Les oiseaux s’en donnent à coeur joie. On y observe cormorans, frégates, martin pêcheurs, hérons, ibis, colibris…un paradis pour les ornithologues amateurs.

(liste complète des oiseaux de la réserve ici http://www.pericosmexico.org/aviturismopdf/GuiaSianKaan(low-res).pdf)

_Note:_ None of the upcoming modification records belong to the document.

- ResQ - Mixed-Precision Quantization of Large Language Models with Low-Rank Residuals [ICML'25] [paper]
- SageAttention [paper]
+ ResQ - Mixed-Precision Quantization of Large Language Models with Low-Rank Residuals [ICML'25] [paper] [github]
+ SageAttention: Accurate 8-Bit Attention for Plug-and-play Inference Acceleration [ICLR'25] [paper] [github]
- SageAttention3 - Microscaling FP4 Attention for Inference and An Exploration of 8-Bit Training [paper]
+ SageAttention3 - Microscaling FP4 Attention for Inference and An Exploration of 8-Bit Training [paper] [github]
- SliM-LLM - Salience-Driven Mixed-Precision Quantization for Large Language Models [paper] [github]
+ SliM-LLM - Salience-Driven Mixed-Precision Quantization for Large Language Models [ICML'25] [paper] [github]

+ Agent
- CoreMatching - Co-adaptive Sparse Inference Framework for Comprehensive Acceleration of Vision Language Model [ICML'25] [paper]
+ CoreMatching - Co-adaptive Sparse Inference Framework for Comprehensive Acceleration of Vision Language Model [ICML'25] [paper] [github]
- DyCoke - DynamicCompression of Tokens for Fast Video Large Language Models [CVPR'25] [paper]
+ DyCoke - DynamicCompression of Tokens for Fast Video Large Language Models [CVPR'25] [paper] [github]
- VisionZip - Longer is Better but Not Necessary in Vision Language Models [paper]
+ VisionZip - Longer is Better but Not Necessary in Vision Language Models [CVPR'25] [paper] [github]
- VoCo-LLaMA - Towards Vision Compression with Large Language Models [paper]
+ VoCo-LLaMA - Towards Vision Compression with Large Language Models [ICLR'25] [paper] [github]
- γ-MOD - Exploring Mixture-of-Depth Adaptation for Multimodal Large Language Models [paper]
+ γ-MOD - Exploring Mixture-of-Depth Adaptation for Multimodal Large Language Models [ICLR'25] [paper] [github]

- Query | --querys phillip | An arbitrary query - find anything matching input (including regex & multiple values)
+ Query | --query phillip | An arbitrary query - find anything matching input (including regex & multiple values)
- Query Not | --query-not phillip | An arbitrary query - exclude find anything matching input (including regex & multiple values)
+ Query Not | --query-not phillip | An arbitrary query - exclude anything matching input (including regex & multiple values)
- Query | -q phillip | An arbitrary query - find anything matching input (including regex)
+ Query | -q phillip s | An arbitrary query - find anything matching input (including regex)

La mangrove fait place aux marais puis à la savane et à la forêt tropicale. Très vite, le chemin devient plus étroit, la végétation plus dense. La route se faufile dans un tunnel de branches et lianes. Le sol humide, qui ne voit jamais les rayons du soleil, est couvert en permanence d’une fine couche mousseuse verdâtre… Pédaler sur ce sol utra-glissant, tantôt sablonneux, tantôt boueux, tantôt pierreux, en évitant les innombrables nids de poules, est un véritable défi physique. Parfait pour acquérir une nouvelle compétence sur le vélo : la glisse.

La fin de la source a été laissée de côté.